Our entry into Bayeux wasn’t very auspicious, as we bumped our suitcases along to our hotel to find it closed… at almost 10pm. Another traveller who was on our train was in the same predicament, so we asked in a few places until we came to the Luxembourg Hotel, where the hotel attendant graciously offered to call around and figure out what was up. It turned out that city hall had shut it down for some shady reason or another, and they hadn’t bothered to so much as send an email or even leave a note on their door. Furthermore, as this was the tail end of French summer vacation, so the entire province was, no exagerration, literally booked full. We were lucky that the lady at the desk was so extraordinarily kind, as she let us stay in a conference room on some extra cots she had, because otherwise we would have been sleeping on park benches.
After that shocking introduction, and a surprisingly excellent night’s sleep, we got up early and beelined for the train station, where we could catch a bus out to Omaha Beach, site of the D-Day landings on June 6th, 1944 that began the snowball rolling downhill that would finally crush Nazi Germany in less than a year. These days Omaha Beach and its neighbors Sword, Utah, Gold, and Juno are wide stretches of sand with windsurfers and seagulls and only a few odd remains of a concrete bunker overlooking them or the rusted out remains of what may have been a landing craft embedded in the beach to evidence their bloody history.
Above Omaha Beach is the iconic and affecting Normandy American Cemetery, with its pristine green lawns and row upon neat row of small white crosses and stars of David… over 9,000 of them. The sheer expanse of these crosses really drives home the bloodshed and sacrifice of this turning point in history.
While we skipped the nearby D-Day museum, we visited its larger cousin back in the city of Bayeux, and besides seeing uniforms, armaments, and vehicles from all involved in the invasion (including some patches I’d inherited from my great uncle, who was there that fateful day), I was most struck by how long it took to push the Nazis back after making a beachhead on the days surrounding June 6th. It took two months to capture the territory we crossed in 20 minutes when returning from Omaha, and three to break the line and capture Caen, but when they finally did the war was well on the way to being won, ending nine months later.
We walked around the shop-filled town a bit, saw the requisite beautiful centuries-old Cathedral, and tried some pomeau and calvados, apple wine and sharp apple brandy respectively, the latter of which was good enough to buy a small bottle to take back home.

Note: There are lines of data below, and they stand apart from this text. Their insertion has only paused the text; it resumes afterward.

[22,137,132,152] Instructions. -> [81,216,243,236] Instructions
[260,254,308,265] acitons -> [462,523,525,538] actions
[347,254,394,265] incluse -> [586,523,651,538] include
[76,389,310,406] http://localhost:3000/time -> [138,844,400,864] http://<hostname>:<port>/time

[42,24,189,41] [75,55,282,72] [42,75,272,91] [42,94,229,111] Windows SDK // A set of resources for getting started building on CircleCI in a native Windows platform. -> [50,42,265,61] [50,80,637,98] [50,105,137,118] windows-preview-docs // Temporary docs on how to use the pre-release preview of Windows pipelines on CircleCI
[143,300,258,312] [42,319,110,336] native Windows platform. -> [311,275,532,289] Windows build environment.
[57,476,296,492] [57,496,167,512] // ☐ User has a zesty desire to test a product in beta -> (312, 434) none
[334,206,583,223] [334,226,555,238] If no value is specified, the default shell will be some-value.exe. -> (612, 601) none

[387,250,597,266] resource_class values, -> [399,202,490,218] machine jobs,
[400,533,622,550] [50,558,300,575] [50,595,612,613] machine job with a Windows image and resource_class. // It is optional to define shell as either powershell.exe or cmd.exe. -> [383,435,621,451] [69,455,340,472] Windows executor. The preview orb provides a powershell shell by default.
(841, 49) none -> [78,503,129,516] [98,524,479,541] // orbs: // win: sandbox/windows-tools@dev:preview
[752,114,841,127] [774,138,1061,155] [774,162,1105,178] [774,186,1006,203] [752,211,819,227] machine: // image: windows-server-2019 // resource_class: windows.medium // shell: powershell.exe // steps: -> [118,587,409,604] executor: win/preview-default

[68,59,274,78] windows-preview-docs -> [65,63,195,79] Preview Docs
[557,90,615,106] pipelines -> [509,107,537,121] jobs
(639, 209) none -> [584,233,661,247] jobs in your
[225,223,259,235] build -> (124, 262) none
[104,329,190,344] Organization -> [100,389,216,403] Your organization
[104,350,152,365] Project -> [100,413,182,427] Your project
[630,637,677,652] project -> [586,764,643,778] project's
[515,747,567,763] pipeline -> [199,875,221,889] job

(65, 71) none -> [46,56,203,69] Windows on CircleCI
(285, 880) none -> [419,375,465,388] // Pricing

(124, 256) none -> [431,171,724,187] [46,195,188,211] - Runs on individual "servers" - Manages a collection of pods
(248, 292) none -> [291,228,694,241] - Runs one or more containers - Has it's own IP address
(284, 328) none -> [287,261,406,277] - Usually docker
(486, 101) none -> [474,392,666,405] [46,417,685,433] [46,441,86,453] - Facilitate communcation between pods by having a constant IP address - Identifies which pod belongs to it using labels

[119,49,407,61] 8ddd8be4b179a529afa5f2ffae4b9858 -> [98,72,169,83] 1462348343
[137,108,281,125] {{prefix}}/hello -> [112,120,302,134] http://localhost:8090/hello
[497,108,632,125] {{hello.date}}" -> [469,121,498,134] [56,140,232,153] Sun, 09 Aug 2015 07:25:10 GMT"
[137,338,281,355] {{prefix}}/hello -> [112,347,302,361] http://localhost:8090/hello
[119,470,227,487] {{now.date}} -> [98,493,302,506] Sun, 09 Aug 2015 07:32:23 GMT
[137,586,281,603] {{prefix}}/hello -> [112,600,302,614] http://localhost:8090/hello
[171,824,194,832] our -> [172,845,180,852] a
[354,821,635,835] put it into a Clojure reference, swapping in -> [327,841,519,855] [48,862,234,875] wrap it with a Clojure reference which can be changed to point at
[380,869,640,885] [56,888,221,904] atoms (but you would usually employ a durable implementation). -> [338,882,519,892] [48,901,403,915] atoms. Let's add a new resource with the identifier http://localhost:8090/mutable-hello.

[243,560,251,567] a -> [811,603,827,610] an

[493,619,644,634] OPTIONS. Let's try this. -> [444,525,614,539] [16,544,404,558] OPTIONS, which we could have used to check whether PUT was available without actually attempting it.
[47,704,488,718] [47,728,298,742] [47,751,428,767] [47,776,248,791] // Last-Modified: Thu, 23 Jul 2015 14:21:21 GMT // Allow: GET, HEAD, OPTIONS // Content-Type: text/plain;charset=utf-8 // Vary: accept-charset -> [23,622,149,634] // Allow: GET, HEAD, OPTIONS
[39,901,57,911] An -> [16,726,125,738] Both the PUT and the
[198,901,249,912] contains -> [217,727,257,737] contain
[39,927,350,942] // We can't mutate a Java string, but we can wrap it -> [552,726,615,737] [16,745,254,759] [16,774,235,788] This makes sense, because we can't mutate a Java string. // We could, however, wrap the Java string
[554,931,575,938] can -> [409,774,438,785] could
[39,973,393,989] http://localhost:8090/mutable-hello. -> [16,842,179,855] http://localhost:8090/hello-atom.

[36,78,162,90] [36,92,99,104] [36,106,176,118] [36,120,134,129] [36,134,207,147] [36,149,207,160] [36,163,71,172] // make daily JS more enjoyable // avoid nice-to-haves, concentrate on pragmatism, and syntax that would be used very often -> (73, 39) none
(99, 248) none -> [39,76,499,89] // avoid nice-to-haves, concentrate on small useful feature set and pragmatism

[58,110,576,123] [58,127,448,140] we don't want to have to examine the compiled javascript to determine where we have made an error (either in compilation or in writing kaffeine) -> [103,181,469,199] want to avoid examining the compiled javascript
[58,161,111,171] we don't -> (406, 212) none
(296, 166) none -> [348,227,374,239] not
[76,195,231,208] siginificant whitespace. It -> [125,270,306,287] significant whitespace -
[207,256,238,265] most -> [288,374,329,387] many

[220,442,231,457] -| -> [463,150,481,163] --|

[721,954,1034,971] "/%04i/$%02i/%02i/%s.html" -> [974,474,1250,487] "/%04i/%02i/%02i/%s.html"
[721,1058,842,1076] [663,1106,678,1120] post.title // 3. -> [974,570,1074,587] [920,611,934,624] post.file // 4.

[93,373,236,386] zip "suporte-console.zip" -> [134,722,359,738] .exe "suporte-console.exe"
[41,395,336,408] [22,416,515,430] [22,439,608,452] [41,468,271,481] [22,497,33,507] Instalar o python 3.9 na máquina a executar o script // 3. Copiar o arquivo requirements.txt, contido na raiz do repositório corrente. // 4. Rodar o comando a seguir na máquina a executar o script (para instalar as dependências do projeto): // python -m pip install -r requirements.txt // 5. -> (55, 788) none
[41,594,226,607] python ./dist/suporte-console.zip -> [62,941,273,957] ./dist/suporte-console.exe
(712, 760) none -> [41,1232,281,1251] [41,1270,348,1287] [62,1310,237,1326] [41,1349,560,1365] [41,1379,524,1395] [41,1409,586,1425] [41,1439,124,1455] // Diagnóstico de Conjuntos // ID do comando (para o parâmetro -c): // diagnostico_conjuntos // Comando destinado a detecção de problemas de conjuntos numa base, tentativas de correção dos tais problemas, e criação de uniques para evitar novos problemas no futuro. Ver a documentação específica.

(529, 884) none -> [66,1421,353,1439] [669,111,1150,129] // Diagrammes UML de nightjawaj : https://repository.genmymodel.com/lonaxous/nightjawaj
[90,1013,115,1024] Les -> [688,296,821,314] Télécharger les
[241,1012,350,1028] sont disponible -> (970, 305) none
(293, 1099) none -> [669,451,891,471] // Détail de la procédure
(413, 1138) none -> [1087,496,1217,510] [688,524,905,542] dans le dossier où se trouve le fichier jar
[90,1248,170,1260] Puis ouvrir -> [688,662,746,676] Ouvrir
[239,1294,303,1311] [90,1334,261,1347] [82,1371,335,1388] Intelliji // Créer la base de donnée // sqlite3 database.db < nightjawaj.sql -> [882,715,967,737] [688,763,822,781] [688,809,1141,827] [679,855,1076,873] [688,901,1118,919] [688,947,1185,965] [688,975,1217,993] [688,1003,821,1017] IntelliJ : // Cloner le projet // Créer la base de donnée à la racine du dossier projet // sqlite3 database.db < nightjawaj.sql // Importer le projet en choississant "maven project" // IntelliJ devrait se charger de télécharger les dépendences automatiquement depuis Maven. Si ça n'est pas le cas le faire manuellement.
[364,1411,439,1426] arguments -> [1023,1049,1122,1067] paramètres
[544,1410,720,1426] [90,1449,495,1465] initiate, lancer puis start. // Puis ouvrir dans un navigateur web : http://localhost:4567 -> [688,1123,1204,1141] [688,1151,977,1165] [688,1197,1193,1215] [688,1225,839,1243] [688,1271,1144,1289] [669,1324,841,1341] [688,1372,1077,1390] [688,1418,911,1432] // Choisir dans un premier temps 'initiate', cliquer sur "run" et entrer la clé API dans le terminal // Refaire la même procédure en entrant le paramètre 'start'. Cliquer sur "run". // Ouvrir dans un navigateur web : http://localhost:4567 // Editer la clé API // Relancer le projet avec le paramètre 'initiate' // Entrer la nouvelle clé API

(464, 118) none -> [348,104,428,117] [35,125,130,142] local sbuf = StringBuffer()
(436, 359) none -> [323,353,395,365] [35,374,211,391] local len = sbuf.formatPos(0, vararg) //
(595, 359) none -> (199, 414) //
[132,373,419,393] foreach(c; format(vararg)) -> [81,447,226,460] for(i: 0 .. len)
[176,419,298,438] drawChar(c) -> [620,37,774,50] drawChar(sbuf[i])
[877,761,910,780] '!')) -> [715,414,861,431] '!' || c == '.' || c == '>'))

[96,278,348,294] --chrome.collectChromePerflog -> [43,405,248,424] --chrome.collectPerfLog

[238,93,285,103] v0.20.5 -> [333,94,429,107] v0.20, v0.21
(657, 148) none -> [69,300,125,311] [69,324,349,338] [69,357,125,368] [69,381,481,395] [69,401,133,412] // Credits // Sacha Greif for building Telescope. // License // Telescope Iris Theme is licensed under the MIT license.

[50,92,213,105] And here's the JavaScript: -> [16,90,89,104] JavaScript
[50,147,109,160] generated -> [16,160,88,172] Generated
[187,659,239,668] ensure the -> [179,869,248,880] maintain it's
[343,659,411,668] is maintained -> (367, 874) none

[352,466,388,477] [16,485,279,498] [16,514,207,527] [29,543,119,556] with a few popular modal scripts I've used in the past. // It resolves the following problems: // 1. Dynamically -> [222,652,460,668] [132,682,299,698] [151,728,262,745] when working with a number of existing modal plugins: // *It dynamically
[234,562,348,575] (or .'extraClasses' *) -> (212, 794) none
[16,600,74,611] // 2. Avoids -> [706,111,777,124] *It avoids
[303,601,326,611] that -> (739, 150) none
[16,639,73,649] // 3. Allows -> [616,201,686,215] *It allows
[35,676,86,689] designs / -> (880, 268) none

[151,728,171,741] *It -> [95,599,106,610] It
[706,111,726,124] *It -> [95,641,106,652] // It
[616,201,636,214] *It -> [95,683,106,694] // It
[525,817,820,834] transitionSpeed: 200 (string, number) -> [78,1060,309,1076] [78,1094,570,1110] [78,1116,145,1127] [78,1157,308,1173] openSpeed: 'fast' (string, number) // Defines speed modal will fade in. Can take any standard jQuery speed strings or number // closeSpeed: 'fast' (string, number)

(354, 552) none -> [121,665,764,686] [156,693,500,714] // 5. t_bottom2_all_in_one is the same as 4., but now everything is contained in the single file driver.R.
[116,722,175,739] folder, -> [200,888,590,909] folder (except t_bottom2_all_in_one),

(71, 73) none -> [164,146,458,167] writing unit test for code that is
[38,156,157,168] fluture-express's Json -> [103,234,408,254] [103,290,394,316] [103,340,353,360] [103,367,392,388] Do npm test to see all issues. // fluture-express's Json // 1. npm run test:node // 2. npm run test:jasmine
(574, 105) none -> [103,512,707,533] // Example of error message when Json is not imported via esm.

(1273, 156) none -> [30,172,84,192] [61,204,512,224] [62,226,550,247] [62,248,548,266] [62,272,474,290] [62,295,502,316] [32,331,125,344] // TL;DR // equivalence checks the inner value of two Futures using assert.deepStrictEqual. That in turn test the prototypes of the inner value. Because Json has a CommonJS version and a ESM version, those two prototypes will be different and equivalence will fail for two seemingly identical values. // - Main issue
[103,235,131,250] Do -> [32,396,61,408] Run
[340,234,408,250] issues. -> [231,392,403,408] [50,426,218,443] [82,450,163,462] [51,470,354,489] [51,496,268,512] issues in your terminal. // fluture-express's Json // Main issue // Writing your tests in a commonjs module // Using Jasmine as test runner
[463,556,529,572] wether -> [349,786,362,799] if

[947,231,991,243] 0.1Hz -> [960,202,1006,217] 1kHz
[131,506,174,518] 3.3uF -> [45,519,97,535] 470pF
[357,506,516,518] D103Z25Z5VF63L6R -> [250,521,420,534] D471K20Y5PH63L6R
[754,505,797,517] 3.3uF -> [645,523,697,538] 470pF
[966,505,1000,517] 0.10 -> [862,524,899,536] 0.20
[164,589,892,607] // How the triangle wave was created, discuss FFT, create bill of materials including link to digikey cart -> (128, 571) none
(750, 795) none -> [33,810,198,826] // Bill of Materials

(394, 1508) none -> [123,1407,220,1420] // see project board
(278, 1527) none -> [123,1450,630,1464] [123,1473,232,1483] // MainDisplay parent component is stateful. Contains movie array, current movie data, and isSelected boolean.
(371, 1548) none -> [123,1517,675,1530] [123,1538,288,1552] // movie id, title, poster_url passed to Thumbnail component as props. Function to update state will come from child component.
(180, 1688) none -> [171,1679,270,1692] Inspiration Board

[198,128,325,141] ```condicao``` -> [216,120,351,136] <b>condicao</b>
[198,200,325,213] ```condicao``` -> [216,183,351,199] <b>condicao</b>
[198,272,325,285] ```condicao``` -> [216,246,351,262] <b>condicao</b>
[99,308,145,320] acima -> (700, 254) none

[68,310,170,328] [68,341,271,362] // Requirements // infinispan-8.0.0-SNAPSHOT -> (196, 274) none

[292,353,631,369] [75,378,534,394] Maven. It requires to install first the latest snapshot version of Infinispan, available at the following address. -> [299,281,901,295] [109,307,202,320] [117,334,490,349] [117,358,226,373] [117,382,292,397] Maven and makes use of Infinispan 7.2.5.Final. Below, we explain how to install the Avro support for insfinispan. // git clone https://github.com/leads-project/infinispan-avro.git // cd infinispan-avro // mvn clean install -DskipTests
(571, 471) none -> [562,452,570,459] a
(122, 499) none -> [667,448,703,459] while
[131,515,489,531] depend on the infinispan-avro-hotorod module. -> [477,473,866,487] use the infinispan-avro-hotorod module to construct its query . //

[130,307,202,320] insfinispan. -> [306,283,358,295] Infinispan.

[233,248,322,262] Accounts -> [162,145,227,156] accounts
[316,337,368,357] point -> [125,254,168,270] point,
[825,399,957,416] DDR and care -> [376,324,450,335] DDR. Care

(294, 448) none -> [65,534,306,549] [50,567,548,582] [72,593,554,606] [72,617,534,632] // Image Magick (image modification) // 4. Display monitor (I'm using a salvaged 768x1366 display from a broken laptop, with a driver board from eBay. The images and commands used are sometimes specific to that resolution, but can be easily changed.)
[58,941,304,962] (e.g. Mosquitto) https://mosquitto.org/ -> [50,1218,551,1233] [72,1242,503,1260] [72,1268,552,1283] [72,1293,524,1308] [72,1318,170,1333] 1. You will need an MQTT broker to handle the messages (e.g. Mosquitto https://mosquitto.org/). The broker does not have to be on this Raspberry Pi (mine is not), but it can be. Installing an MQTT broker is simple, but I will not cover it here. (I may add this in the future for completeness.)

The flavor is a fiery, Scotch-like flavor with just a hint of its principal ingredient.
The highlight of the town, though, was the other element of French class that always stuck with me- the Bayeux Tapestry, whose pictures framed the margins of the pages of one of my textbooks. The Tapestry is a foot-long woven linen and wool account of William the Conqueror’s invasion of England and victory at Hastings in 1066, produced shortly thereafter. The fact that it has survived these thousand years, much less remained so vivid and colorful, is nigh on miraculous, especially after Napoleon and Hitler alike have gotten their hands on it. The level of detail in the tapestry is also something not readily apparent from the pictures, as well as how color and contrast are used to give the pictures more liveliness than you’d ever expect from a thousand year old 2D piece of cloth.